Peterson Properties, Del Rio Plaza Shopping Center v. Valencia County Valuation Protests Board

549 P.2d 1074 | N.M. Ct. App. | 1976

549 P.2d 1074 (1976)
89 N.M. 239

PETERSON PROPERTIES, DEL RIO PLAZA SHOPPING CENTER, Appellant,
v.
VALENCIA COUNTY VALUATION PROTESTS BOARD, Appellee.

No. 2245.

Court of Appeals of New Mexico.

April 20, 1976.

*1075 Lawrence H. Hill, Civerolo, Hansen & Wolf, Albuquerque, for appellant.

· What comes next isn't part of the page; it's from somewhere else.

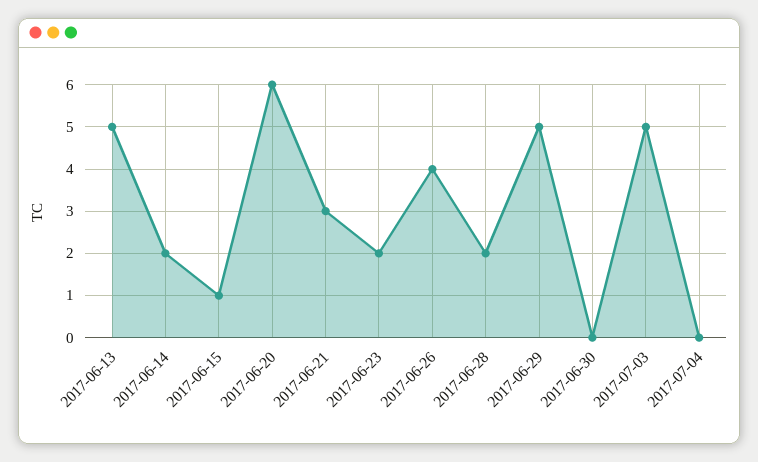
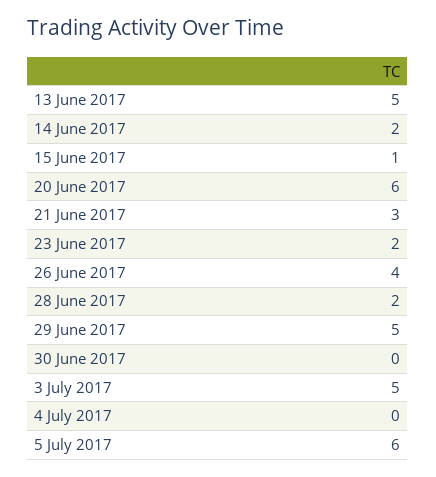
5 July 2017: none -> 6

*1076 Toney Anaya, Atty. Gen., John C. Cook and Joseph T. Sprague, Property Tax Department Asst. Atty. Gen., Santa Fe, for appellee.

OPINION

SUTIN, Judge.

Taxpayer appealed an order of the Valencia County Valuation Protests Board that no change be made in the valuation records of the county assessor on taxpayer's property for the year 1975. The assessment appealed from involves only that assessment levied against the land. The improvement assessment is not in litigation. We affirm.

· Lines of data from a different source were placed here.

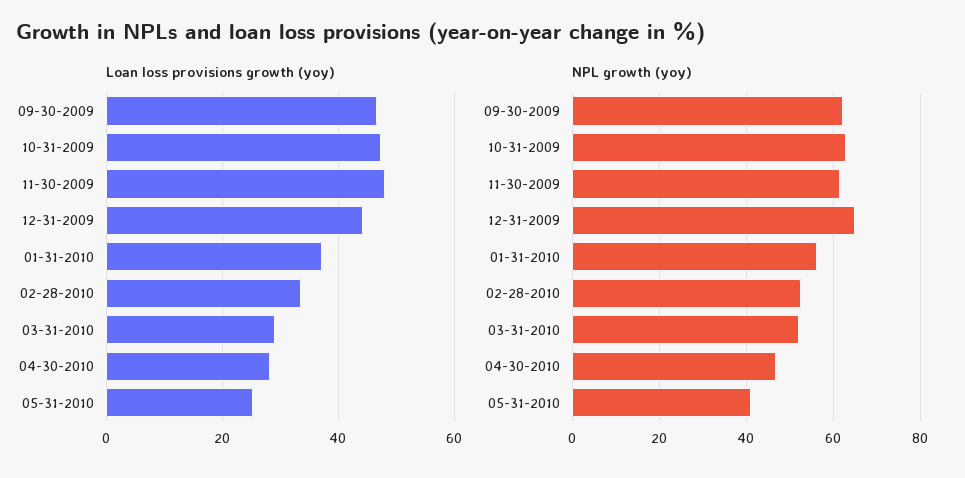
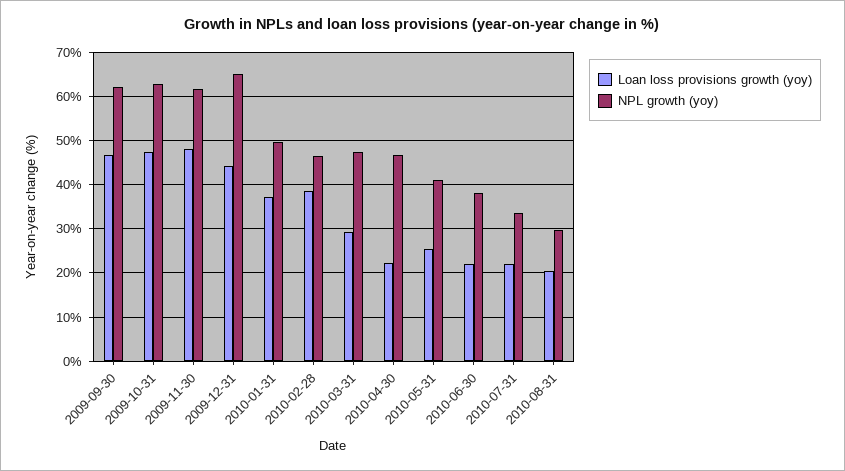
Loan loss provisions growth (yoy), 02-28-2010: 34 -> 38
Loan loss provisions growth (yoy), 04-30-2010: 28 -> 22
NPL growth (yoy), 01-31-2010: 56 -> 50
NPL growth (yoy), 02-28-2010: 52 -> 46
NPL growth (yoy), 03-31-2010: 52 -> 48
Loan loss provisions growth (yoy), 2010-06-30: none -> 22
NPL growth (yoy), 2010-06-30: none -> 38
Loan loss provisions growth (yoy), 2010-07-31: none -> 22
NPL growth (yoy), 2010-07-31: none -> 34
Loan loss provisions growth (yoy), 2010-08-31: none -> 20
NPL growth (yoy), 2010-08-31: none -> 30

A. Facts at Hearing and Decision

Taxpayer owns about 8 1/2 acres of land in Belen, Valencia County, New Mexico, upon which Del Rio Shopping Center was built. Taxpayer's market valuation was $92,535.00, which was the purchase price paid for the land in 1974. The county assessor's market valuation for 1975 was $371,653.00 or $1.00 per square foot.

Taxpayer offered to show "* * * a valuation in Albuquerque, New Mexico, for a comparable size property with a shopping center of like dimensions valued at full value after all construction was finished." Taxpayer did not seek to state the location, size or valuation of the land, as distinguished from the improvements, of the Albuquerque property. The board disallowed the offer because it was not market value.

The county assessor established: (1) That sales in the downtown area of Belen indicated that land was worth $2.00 a square foot. (2) That taxpayer's land was worth at least one-half per square foot of what it would be worth in the downtown area. This was based on sales of land made. (3) That a tract of land across the street from Del Rio, approximately 10,000 square feet, sold in 1974 for $15,000.00 or $1.50 per square foot. (4) That the sale of land, containing a house, adjacent to this tract, with 20,000 square feet, sold for $20,000.00 or $1.00 a square foot. (5) That a lease agreement equated at $1.10 per square foot. (6) That the reasoning among appraisers is that the purchase of a large portion of land will cost fairly less than the purchase of a small tract of land.

The board ordered that no change be made in the valuation records of the county assessor.

B. The board's ruling on evidence did not deny taxpayer due process.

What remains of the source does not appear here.